- WHAT TO DO: All of the data below should be output exactly as given.

§

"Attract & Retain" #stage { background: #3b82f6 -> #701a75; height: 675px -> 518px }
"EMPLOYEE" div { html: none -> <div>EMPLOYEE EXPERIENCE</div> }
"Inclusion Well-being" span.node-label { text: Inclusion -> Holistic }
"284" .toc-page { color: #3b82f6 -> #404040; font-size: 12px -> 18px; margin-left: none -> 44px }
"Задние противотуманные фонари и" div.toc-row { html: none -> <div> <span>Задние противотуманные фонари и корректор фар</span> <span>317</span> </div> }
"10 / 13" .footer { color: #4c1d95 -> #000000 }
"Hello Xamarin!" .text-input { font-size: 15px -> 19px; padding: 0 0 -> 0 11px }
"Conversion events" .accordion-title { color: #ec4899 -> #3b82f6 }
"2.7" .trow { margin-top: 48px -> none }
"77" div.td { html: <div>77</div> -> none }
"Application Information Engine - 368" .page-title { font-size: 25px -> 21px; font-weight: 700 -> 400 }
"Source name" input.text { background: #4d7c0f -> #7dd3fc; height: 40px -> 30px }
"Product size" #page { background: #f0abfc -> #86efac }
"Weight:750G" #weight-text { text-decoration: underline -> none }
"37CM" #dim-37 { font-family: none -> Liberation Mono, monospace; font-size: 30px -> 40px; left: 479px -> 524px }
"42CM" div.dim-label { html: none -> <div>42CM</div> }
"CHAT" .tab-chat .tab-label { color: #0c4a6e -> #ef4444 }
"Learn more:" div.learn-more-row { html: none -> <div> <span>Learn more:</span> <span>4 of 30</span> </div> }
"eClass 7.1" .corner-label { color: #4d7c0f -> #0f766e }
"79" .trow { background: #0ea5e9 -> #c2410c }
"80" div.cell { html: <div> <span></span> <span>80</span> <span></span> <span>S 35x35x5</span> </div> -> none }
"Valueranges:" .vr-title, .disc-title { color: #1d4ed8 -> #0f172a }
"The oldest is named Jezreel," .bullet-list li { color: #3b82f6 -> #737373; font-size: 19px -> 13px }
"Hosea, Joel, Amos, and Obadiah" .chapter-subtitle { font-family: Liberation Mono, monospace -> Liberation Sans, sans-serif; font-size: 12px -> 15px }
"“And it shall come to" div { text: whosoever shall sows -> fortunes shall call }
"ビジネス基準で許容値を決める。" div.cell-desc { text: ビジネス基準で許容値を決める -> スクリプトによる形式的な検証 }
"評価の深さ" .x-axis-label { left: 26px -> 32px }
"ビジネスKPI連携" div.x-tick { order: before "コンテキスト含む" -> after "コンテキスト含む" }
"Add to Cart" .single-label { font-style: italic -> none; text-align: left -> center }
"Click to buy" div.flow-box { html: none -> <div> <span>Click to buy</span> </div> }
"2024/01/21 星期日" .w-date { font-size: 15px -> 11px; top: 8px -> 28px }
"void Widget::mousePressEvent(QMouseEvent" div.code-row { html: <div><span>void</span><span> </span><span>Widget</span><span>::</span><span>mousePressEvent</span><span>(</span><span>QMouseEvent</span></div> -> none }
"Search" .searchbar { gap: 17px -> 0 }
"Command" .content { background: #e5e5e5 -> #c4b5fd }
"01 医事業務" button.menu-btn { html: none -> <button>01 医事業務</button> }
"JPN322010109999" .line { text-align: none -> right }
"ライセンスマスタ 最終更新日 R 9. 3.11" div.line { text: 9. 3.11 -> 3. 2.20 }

§

- EXPECTED ANSWER:
"Attract & Retain" #stage { background: #3b82f6 -> #701a75; height: 675px -> 518px }
"EMPLOYEE" div { html: none -> <div>EMPLOYEE EXPERIENCE</div> }
"Inclusion Well-being" span.node-label { text: Inclusion -> Holistic }
"284" .toc-page { color: #3b82f6 -> #404040; font-size: 12px -> 18px; margin-left: none -> 44px }
"Задние противотуманные фонари и" div.toc-row { html: none -> <div> <span>Задние противотуманные фонари и корректор фар</span> <span>317</span> </div> }
"10 / 13" .footer { color: #4c1d95 -> #000000 }
"Hello Xamarin!" .text-input { font-size: 15px -> 19px; padding: 0 0 -> 0 11px }
"Conversion events" .accordion-title { color: #ec4899 -> #3b82f6 }
"2.7" .trow { margin-top: 48px -> none }
"77" div.td { html: <div>77</div> -> none }
"Application Information Engine - 368" .page-title { font-size: 25px -> 21px; font-weight: 700 -> 400 }
"Source name" input.text { background: #4d7c0f -> #7dd3fc; height: 40px -> 30px }
"Product size" #page { background: #f0abfc -> #86efac }
"Weight:750G" #weight-text { text-decoration: underline -> none }
"37CM" #dim-37 { font-family: none -> Liberation Mono, monospace; font-size: 30px -> 40px; left: 479px -> 524px }
"42CM" div.dim-label { html: none -> <div>42CM</div> }
"CHAT" .tab-chat .tab-label { color: #0c4a6e -> #ef4444 }
"Learn more:" div.learn-more-row { html: none -> <div> <span>Learn more:</span> <span>4 of 30</span> </div> }
"eClass 7.1" .corner-label { color: #4d7c0f -> #0f766e }
"79" .trow { background: #0ea5e9 -> #c2410c }
"80" div.cell { html: <div> <span></span> <span>80</span> <span></span> <span>S 35x35x5</span> </div> -> none }
"Valueranges:" .vr-title, .disc-title { color: #1d4ed8 -> #0f172a }
"The oldest is named Jezreel," .bullet-list li { color: #3b82f6 -> #737373; font-size: 19px -> 13px }
"Hosea, Joel, Amos, and Obadiah" .chapter-subtitle { font-family: Liberation Mono, monospace -> Liberation Sans, sans-serif; font-size: 12px -> 15px }
"“And it shall come to" div { text: whosoever shall sows -> fortunes shall call }
"ビジネス基準で許容値を決める。" div.cell-desc { text: ビジネス基準で許容値を決める -> スクリプトによる形式的な検証 }
"評価の深さ" .x-axis-label { left: 26px -> 32px }
"ビジネスKPI連携" div.x-tick { order: before "コンテキスト含む" -> after "コンテキスト含む" }
"Add to Cart" .single-label { font-style: italic -> none; text-align: left -> center }
"Click to buy" div.flow-box { html: none -> <div> <span>Click to buy</span> </div> }
"2024/01/21 星期日" .w-date { font-size: 15px -> 11px; top: 8px -> 28px }
"void Widget::mousePressEvent(QMouseEvent" div.code-row { html: <div><span>void</span><span> </span><span>Widget</span><span>::</span><span>mousePressEvent</span><span>(</span><span>QMouseEvent</span></div> -> none }
"Search" .searchbar { gap: 17px -> 0 }
"Command" .content { background: #e5e5e5 -> #c4b5fd }
"01 医事業務" button.menu-btn { html: none -> <button>01 医事業務</button> }
"JPN322010109999" .line { text-align: none -> right }
"ライセンスマスタ 最終更新日 R 9. 3.11" div.line { text: 9. 3.11 -> 3. 2.20 }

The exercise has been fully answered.